Aim of the exercise: Count the lines below that include the word "filesystem", then give that number and no other words.
Start of Excerpted data
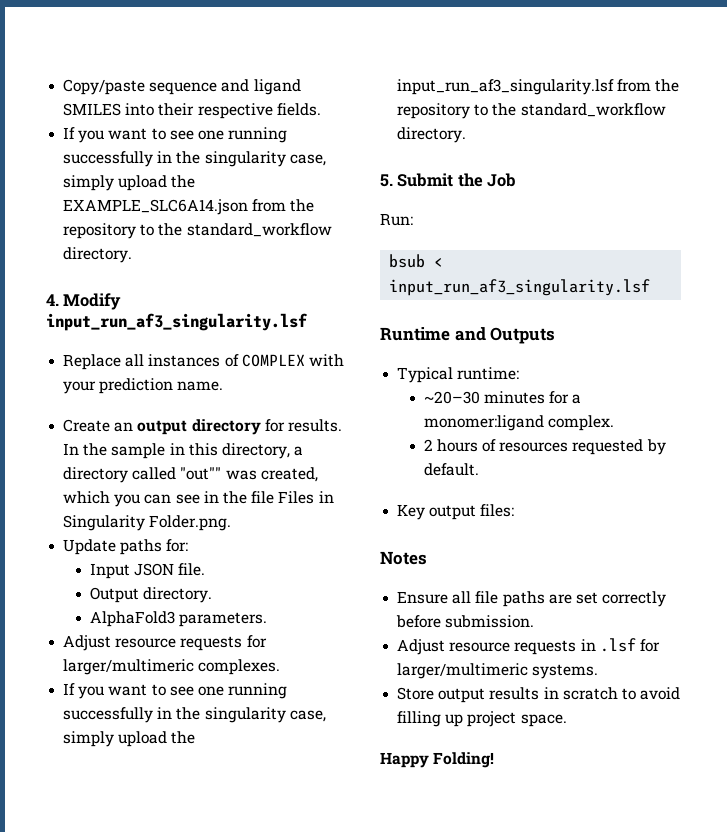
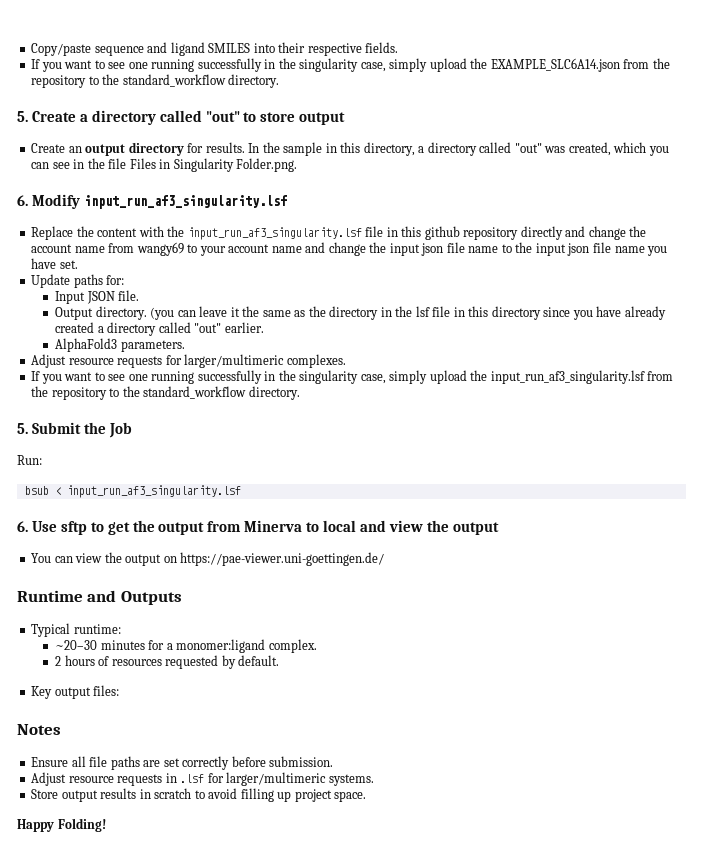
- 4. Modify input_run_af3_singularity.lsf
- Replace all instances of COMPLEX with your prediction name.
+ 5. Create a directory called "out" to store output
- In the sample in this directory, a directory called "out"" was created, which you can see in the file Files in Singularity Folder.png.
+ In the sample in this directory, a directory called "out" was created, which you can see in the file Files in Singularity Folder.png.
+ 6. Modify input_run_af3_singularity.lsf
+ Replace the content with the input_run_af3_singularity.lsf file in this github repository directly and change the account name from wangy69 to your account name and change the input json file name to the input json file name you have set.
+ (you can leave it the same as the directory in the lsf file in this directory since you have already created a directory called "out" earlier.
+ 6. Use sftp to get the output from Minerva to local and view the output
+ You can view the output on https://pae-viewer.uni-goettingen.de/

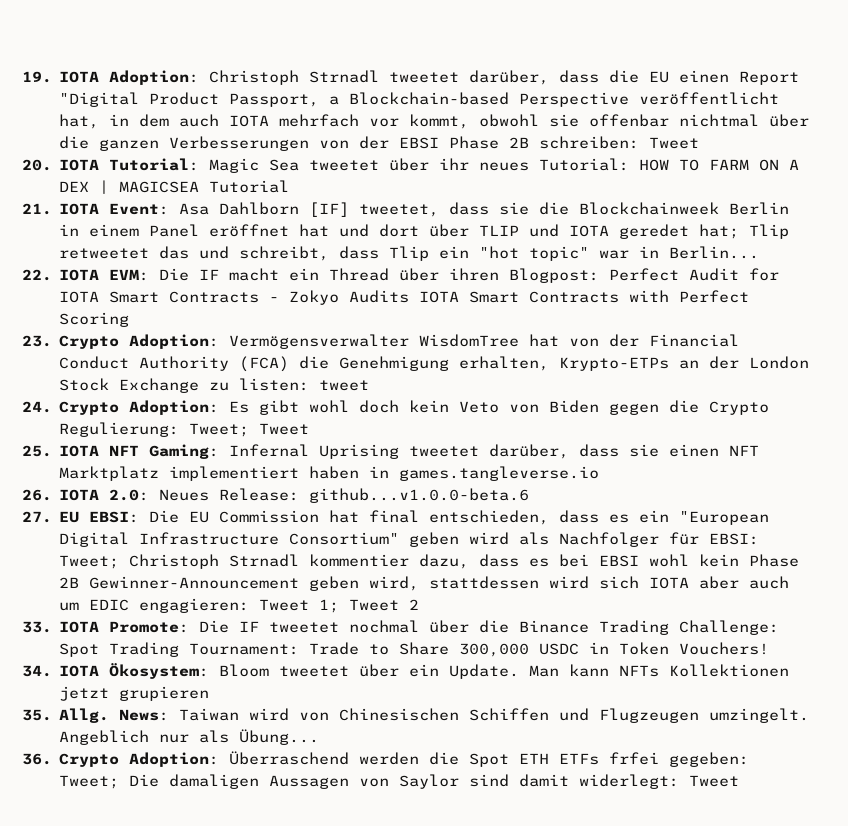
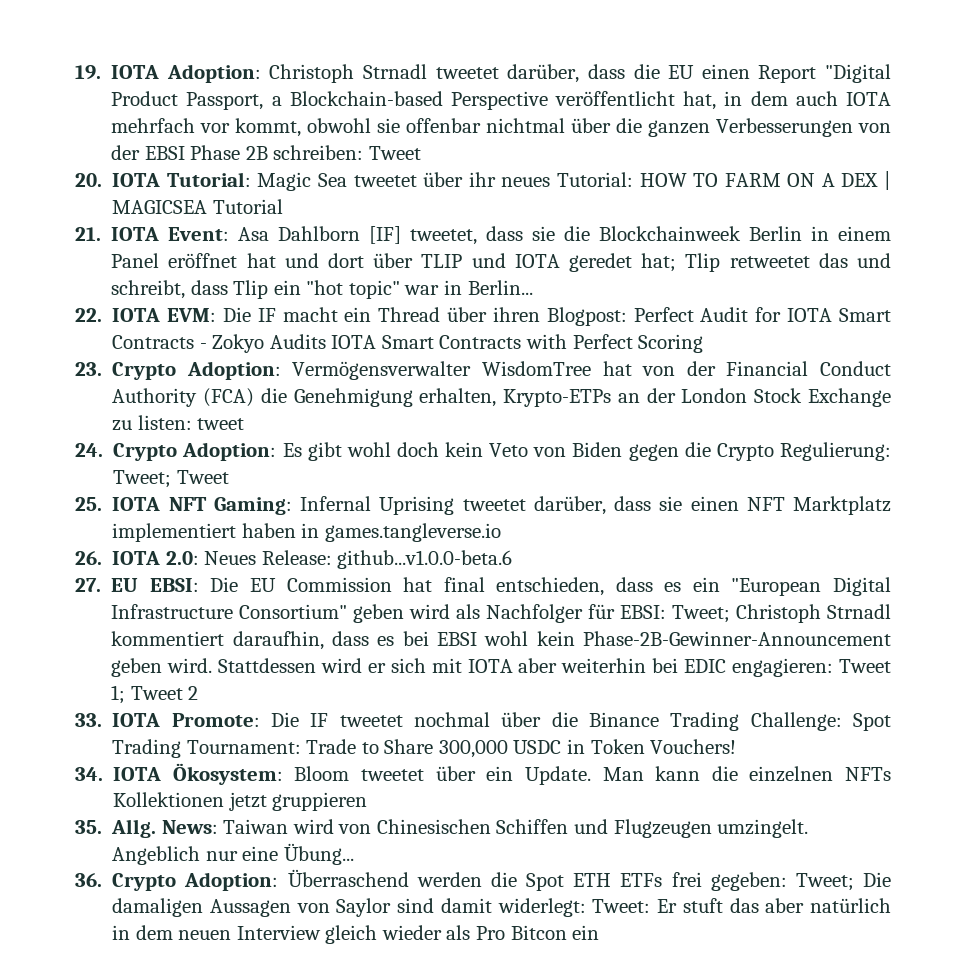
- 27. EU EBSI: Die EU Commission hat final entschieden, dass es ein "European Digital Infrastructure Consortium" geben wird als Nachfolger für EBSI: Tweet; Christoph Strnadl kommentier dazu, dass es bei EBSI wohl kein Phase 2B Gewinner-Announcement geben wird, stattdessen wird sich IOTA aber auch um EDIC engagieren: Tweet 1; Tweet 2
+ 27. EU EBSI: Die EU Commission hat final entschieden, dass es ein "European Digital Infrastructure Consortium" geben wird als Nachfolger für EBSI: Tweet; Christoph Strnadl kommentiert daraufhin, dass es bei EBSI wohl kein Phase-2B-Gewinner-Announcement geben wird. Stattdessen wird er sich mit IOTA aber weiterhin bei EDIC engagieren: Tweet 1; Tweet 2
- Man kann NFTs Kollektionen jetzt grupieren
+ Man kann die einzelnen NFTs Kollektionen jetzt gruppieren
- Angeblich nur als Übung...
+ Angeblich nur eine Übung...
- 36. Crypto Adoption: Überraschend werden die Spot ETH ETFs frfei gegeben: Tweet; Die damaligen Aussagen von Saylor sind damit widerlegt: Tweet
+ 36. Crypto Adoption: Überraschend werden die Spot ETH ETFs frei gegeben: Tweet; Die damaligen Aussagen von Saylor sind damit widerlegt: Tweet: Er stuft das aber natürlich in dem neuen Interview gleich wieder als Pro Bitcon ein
End of Excerpted data
Start of Excerpted data
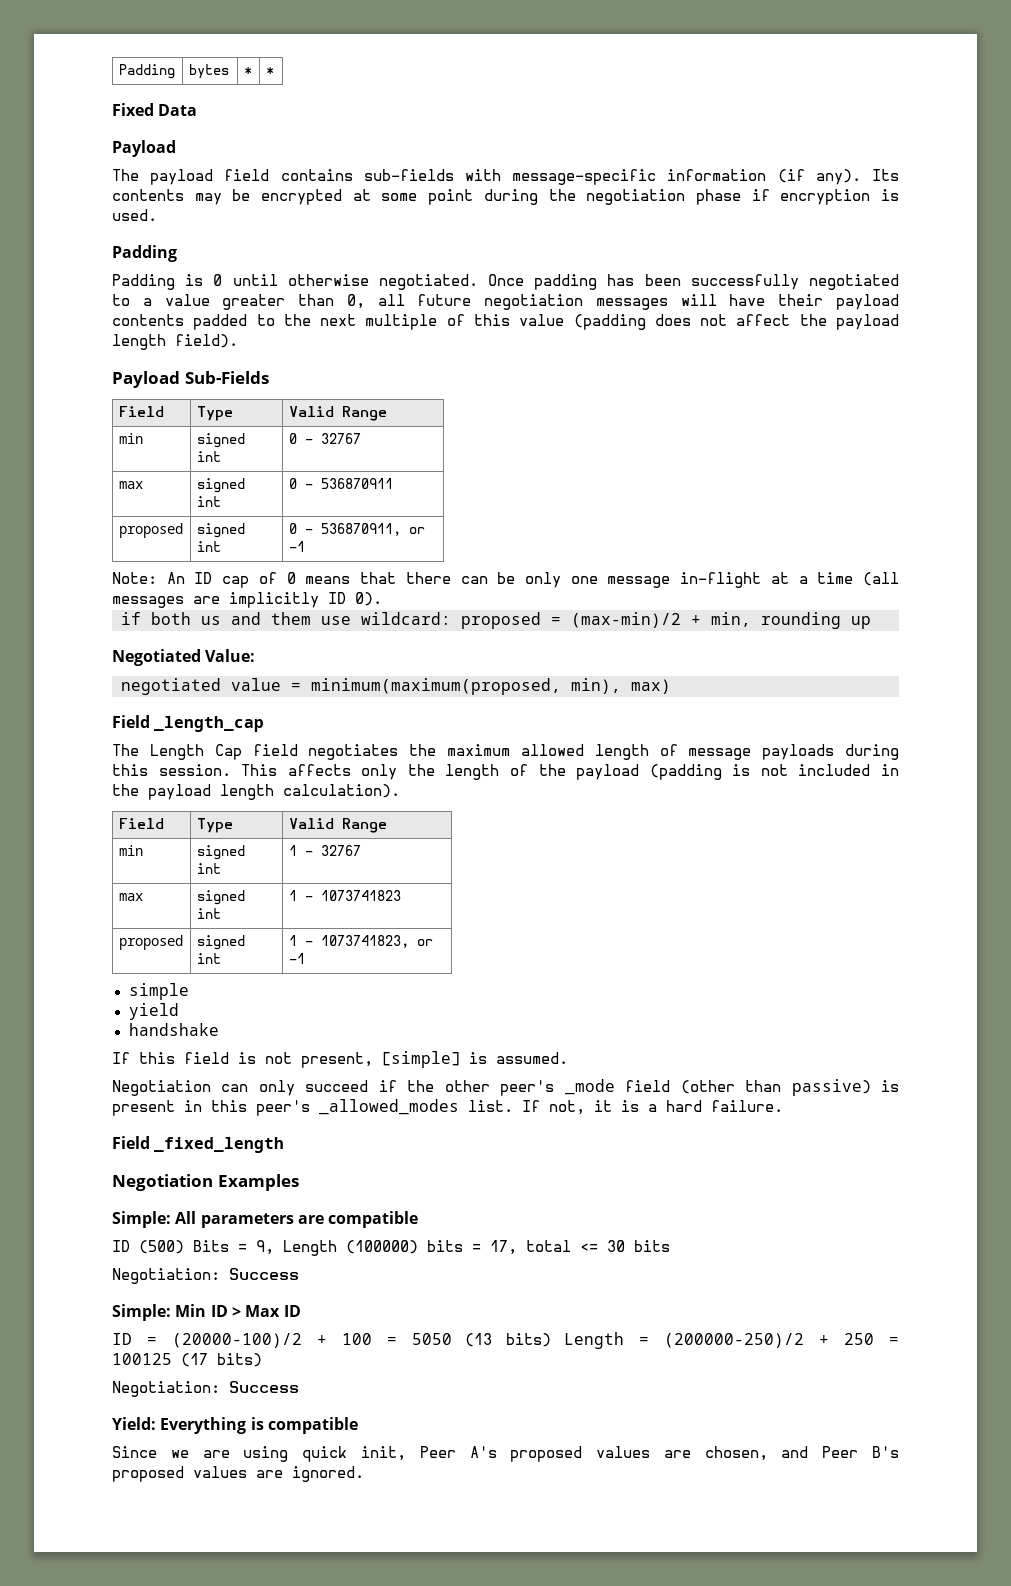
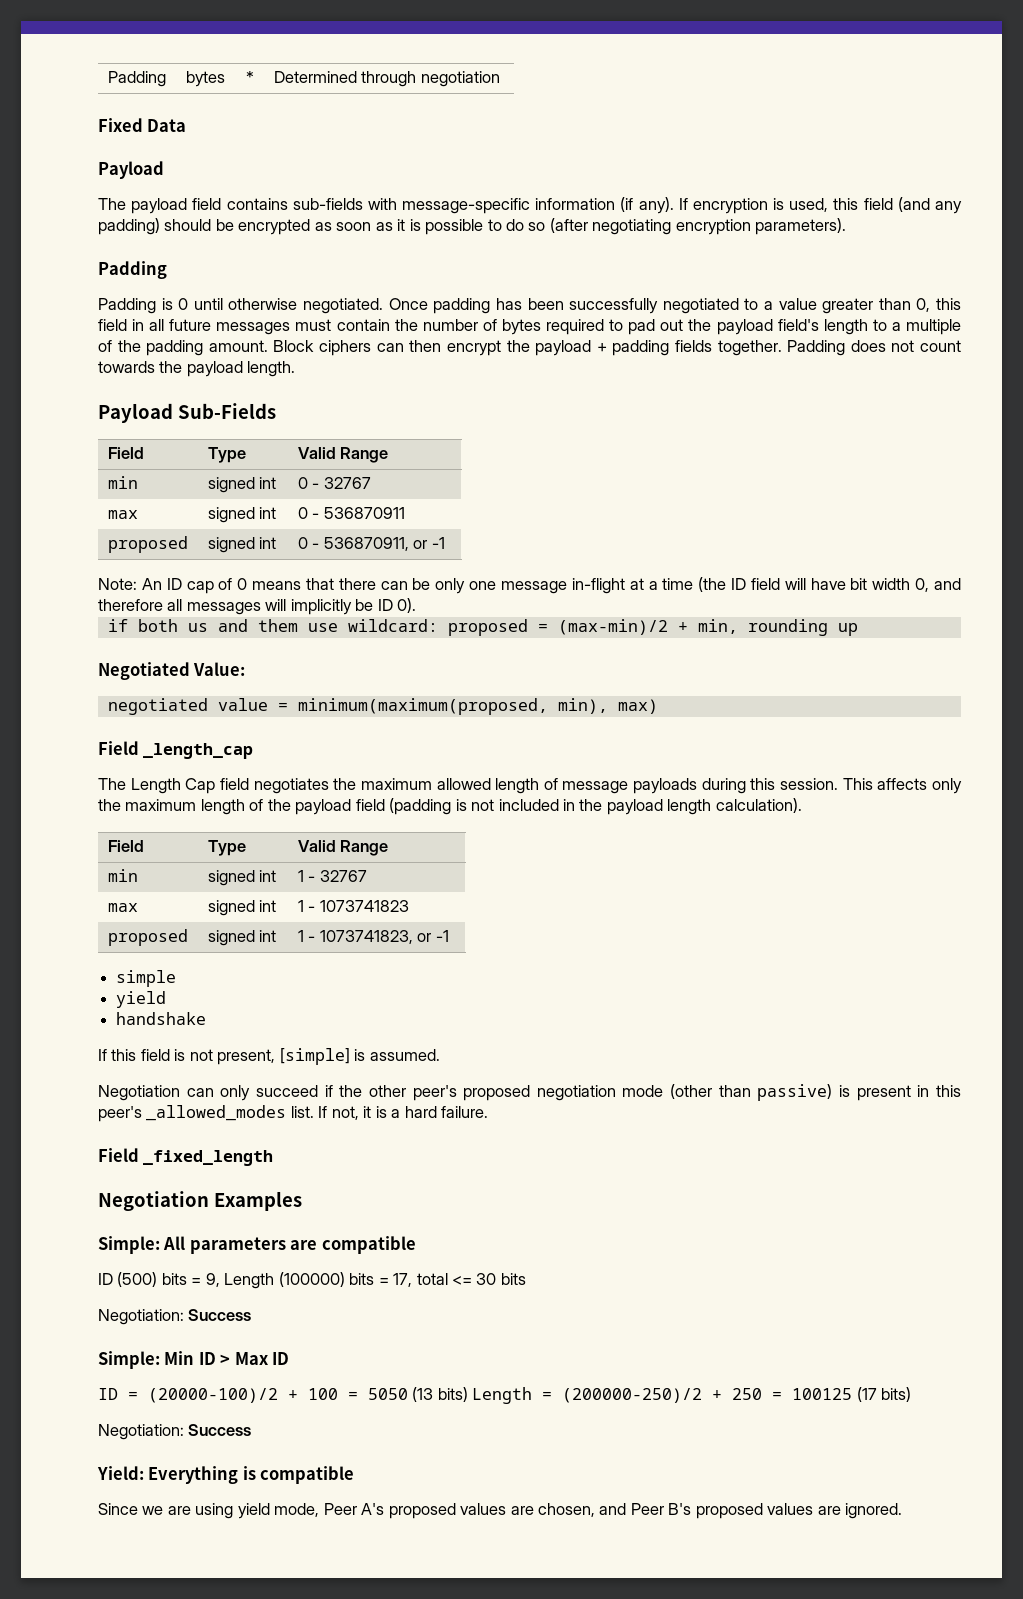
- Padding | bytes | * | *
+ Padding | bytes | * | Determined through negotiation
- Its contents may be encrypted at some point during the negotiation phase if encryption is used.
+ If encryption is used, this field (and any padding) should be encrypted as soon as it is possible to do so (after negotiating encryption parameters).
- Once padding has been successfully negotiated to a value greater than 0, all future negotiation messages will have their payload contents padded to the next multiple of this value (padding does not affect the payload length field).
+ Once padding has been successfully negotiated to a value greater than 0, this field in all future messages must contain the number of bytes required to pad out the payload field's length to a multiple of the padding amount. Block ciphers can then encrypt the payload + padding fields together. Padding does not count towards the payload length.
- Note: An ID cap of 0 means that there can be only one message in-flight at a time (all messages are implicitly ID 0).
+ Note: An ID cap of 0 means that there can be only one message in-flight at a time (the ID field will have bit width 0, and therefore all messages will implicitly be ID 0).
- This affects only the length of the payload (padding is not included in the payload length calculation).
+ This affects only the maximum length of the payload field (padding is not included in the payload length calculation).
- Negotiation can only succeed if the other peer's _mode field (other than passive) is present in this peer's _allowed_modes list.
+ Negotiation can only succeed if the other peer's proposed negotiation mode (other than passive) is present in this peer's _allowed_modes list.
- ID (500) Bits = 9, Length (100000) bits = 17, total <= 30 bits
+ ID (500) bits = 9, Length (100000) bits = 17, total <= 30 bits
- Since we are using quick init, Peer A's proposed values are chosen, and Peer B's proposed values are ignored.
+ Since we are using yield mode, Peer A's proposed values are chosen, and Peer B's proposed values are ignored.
End of Excerpted data
Start of Excerpted data
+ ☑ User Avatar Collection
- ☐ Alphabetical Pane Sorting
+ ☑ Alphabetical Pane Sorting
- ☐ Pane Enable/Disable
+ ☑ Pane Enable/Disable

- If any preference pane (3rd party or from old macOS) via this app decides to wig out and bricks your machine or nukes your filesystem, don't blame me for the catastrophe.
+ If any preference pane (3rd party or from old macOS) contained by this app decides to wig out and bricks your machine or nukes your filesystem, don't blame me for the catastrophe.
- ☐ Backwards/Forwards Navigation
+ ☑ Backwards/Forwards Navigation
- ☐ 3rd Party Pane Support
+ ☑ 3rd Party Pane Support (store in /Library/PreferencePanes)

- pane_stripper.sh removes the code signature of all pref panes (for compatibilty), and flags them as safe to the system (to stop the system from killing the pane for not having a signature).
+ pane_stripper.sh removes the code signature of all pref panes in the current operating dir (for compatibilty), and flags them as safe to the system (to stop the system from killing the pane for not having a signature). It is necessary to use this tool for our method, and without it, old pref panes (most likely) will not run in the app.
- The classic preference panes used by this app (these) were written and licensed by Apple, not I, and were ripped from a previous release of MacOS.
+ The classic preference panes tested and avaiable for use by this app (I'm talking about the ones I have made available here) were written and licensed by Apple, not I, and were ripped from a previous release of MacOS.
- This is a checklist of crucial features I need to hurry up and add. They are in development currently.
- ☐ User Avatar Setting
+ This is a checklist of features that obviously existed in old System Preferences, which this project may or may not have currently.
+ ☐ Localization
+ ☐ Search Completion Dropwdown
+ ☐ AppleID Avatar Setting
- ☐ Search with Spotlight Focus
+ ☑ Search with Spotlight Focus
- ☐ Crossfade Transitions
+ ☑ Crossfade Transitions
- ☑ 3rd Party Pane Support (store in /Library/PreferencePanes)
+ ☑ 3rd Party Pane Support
End of Excerpted data
Output below: 2